■ **Problem**
Could you restate all of the records below exactly, with the pictures left out?

■ **Information provided**
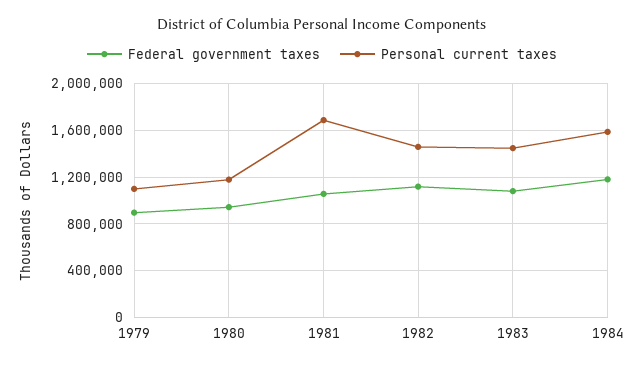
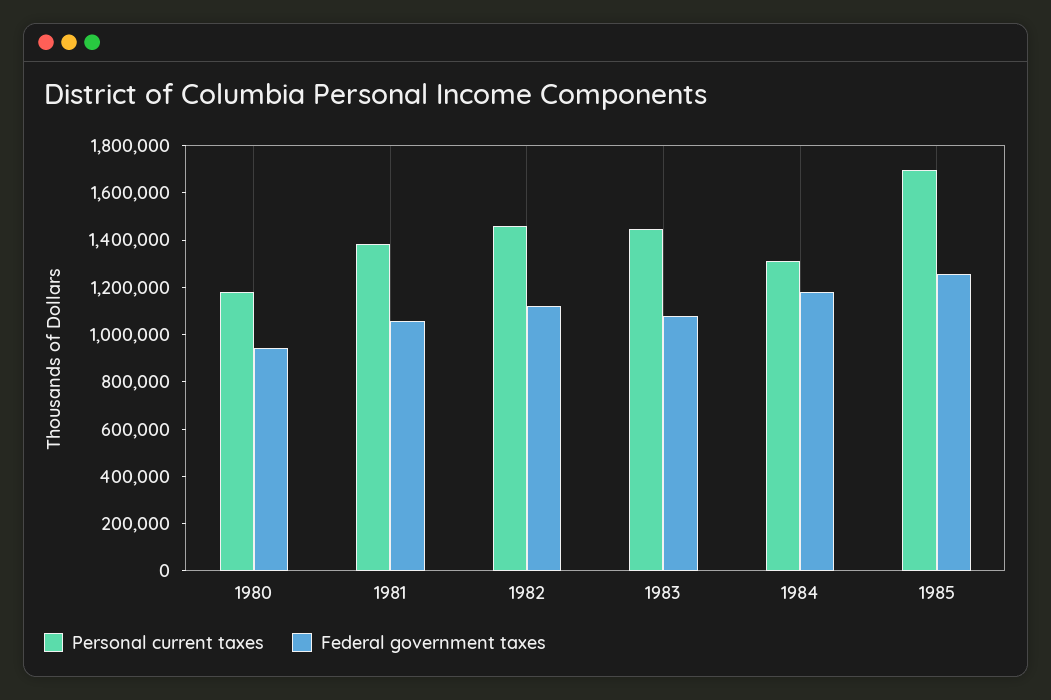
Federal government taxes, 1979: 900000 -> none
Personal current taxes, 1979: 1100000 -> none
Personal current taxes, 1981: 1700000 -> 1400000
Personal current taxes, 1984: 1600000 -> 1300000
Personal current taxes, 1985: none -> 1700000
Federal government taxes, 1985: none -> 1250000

■ **Exercise result**
Federal government taxes, 1979: 900000 -> none
Personal current taxes, 1979: 1100000 -> none
Personal current taxes, 1981: 1700000 -> 1400000
Personal current taxes, 1984: 1600000 -> 1300000
Personal current taxes, 1985: none -> 1700000
Federal government taxes, 1985: none -> 1250000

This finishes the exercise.